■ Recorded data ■
>>

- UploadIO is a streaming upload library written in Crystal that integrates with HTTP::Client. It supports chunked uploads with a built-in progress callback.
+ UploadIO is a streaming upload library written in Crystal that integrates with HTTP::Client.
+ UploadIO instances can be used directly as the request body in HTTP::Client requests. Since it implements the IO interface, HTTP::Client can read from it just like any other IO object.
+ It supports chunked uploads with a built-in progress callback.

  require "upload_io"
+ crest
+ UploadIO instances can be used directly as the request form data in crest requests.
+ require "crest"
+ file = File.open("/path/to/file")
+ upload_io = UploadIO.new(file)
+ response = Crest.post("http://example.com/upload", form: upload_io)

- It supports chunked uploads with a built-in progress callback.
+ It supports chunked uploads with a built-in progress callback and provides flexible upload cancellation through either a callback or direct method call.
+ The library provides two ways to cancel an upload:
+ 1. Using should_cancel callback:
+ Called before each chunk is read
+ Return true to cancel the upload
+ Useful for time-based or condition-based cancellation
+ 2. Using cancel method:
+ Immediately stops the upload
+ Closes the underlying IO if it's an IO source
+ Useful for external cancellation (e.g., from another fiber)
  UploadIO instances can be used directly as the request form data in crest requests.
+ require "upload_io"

<<
>>

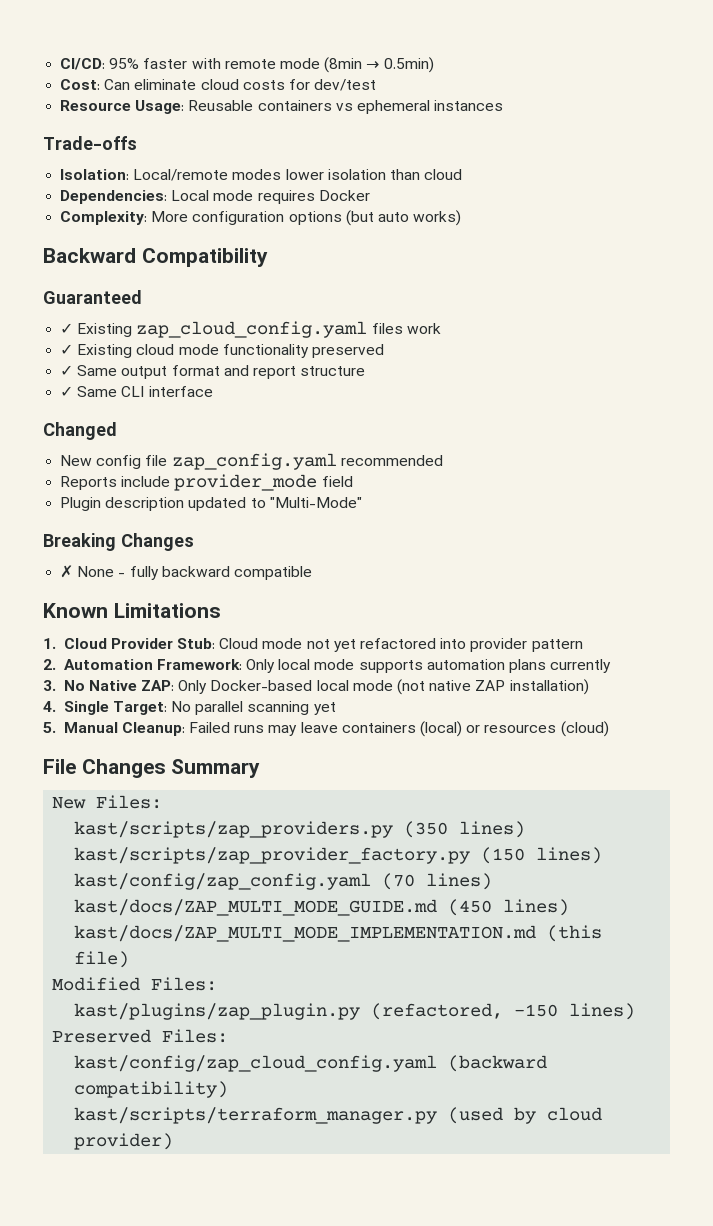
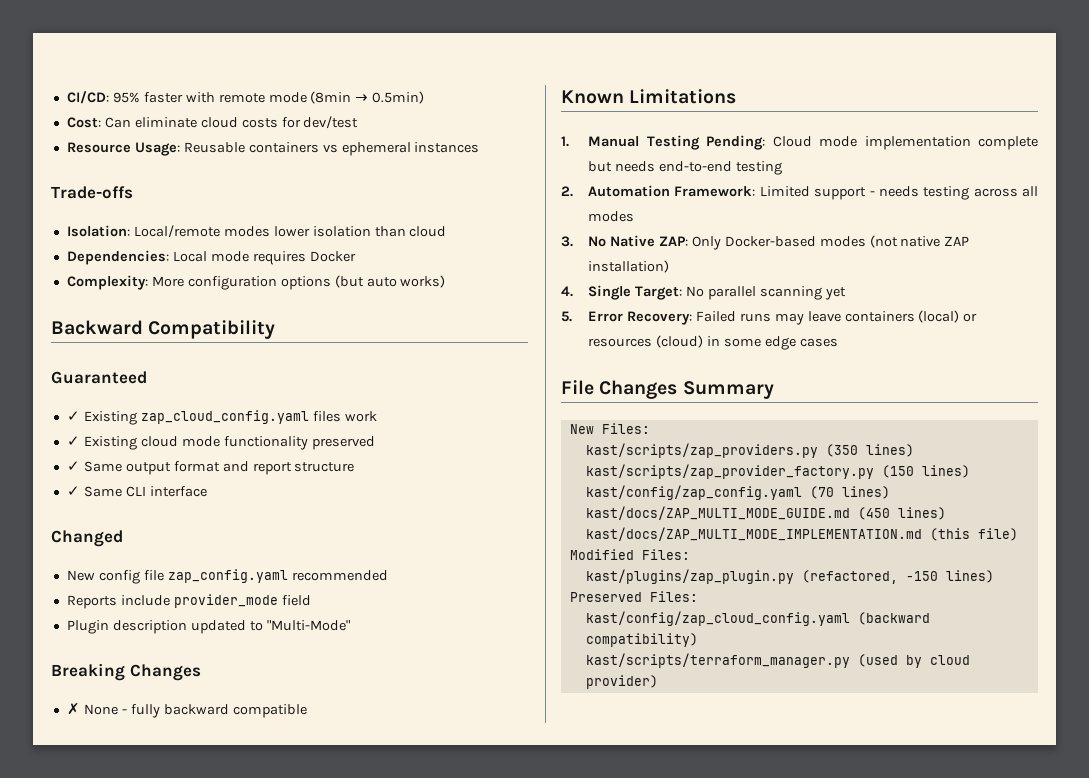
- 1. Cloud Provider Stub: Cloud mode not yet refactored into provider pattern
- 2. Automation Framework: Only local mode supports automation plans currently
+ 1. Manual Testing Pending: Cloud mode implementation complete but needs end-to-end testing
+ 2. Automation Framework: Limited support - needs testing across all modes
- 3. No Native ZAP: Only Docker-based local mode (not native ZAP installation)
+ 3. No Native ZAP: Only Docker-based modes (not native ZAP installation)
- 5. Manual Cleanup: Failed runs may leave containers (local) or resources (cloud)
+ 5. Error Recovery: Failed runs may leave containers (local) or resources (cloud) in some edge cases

<<
>>

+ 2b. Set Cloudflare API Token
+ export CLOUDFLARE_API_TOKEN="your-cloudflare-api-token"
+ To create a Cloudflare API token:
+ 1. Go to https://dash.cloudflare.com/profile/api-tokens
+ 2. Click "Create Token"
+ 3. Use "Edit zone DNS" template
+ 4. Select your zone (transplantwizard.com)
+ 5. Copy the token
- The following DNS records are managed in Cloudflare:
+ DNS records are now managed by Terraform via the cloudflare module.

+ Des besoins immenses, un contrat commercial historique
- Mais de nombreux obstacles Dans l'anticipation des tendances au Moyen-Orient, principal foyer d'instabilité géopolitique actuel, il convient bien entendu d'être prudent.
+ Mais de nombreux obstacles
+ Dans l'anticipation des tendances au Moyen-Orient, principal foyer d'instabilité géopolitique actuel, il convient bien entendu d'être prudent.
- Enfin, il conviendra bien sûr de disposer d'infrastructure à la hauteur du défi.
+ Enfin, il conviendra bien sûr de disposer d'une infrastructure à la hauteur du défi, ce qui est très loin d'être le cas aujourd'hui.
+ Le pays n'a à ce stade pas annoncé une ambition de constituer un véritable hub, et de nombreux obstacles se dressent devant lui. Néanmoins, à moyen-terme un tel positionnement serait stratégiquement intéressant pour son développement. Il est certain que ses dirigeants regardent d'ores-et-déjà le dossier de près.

<<

■ EXERCISE ■
Show all lines above that contain "testing".

■ RESULT OF THIS EXERCISE ■
+ 1. Manual Testing Pending: Cloud mode implementation complete but needs end-to-end testing
+ 2. Automation Framework: Limited support - needs testing across all modes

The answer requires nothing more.